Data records
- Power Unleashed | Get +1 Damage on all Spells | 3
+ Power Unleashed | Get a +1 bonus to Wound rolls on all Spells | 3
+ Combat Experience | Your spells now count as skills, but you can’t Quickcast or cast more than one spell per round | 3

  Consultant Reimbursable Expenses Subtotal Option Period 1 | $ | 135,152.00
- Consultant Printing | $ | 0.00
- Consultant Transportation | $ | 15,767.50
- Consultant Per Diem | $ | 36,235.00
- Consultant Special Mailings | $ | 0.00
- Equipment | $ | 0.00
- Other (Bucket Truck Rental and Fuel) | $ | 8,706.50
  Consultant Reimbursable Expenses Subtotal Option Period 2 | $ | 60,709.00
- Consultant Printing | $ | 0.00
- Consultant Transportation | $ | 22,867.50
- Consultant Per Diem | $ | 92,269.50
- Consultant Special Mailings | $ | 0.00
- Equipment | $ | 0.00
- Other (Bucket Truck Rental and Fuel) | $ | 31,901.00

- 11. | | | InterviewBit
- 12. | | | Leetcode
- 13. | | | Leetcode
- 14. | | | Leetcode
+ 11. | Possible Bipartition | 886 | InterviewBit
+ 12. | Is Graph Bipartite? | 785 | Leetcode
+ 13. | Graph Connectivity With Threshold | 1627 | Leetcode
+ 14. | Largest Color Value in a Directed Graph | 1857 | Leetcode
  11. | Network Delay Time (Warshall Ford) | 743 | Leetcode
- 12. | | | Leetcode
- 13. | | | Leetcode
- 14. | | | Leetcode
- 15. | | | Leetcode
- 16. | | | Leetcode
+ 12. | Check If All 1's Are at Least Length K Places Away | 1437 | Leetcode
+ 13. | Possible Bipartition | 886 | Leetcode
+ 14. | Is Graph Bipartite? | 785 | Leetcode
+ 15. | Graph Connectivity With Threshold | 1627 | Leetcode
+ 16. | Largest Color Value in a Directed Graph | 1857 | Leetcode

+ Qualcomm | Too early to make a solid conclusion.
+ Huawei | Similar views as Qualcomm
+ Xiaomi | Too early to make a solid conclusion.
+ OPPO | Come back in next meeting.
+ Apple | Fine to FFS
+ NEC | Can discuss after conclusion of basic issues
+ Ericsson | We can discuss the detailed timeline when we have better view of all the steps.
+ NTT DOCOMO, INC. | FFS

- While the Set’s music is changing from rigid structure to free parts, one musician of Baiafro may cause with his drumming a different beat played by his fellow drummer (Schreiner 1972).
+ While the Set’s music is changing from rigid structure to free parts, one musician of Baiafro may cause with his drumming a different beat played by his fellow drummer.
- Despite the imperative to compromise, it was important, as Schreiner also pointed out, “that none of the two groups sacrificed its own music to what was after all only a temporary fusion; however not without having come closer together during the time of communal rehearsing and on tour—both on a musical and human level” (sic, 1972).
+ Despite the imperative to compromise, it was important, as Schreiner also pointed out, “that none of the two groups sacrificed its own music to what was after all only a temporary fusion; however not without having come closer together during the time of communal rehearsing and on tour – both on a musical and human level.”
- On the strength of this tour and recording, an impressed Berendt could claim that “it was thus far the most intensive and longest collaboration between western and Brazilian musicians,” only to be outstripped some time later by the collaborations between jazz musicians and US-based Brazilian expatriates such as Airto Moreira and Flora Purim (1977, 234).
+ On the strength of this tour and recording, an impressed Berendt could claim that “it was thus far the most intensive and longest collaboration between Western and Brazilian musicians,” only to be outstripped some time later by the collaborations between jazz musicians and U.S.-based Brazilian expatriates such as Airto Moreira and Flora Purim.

REQUIRED ACTION
Check every line of the entries above, and copy those that carry the string "Bipartite".

SOLUTION TO THE EXERCISE
+ 12. | Is Graph Bipartite? | 785 | Leetcode
+ 14. | Is Graph Bipartite? | 785 | Leetcode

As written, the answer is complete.